**Activity**
Copy all lines holding the word "SCREW" from the entries.

>>>>

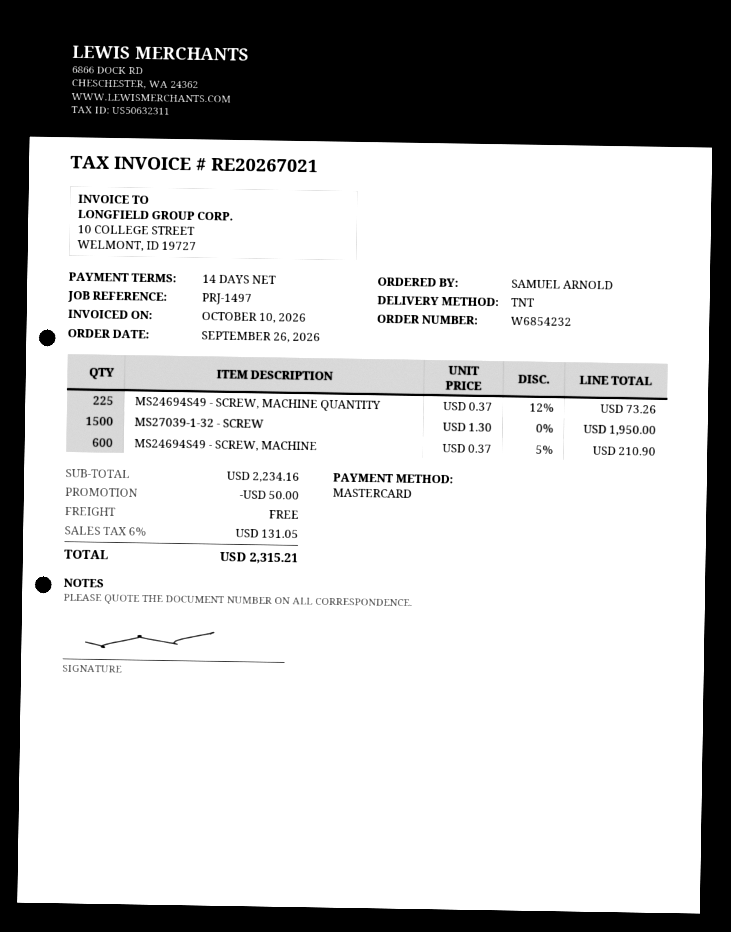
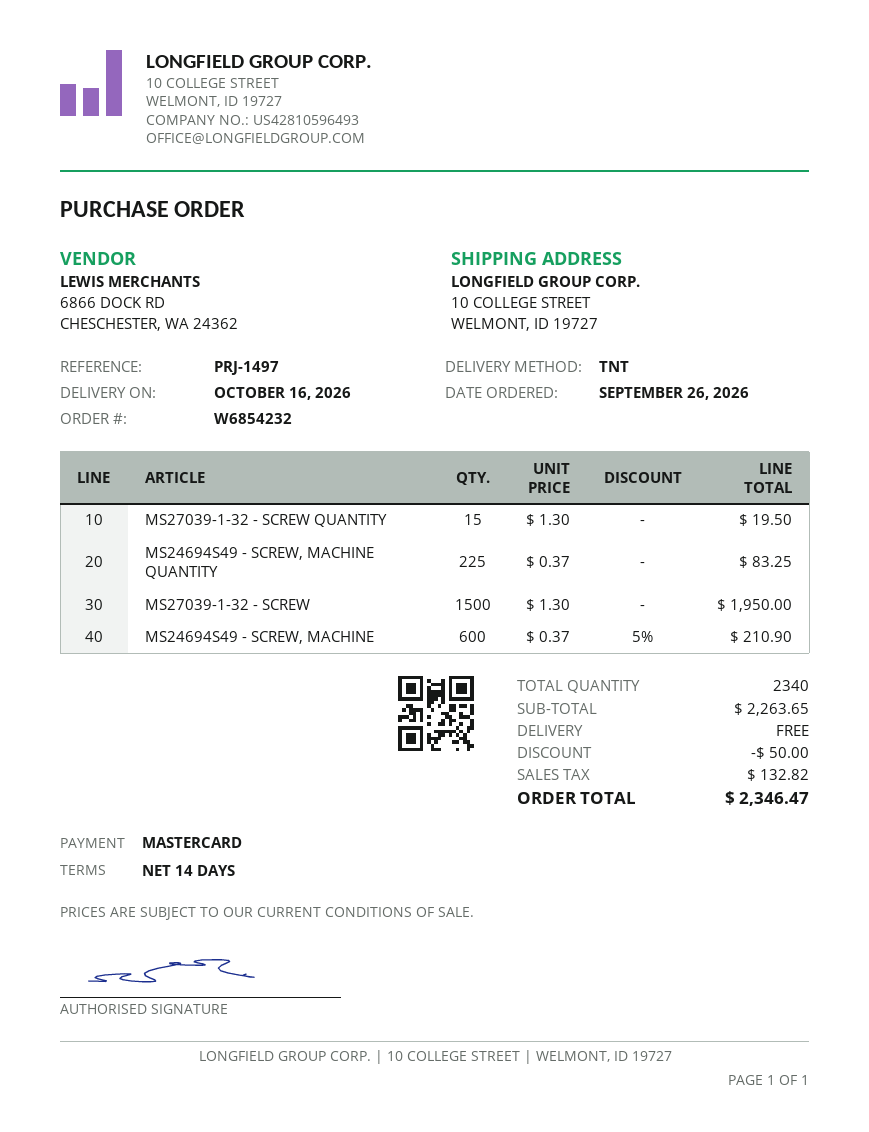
MS24694S49 - SCREW, MACHINE QUANTITY: 225 x 0.37 - 12% = 73.26 -> 225 x 0.37 = 83.25
MS27039-1-32 - SCREW QUANTITY: none -> 15 x 1.30 = 19.50
subtotal: 2234.16 -> 2263.65
tax: 131.05 -> 132.82
total: 2315.21 -> 2346.47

<<<<

**Problem solution**
MS24694S49 - SCREW, MACHINE QUANTITY: 225 x 0.37 - 12% = 73.26 -> 225 x 0.37 = 83.25
MS27039-1-32 - SCREW QUANTITY: none -> 15 x 1.30 = 19.50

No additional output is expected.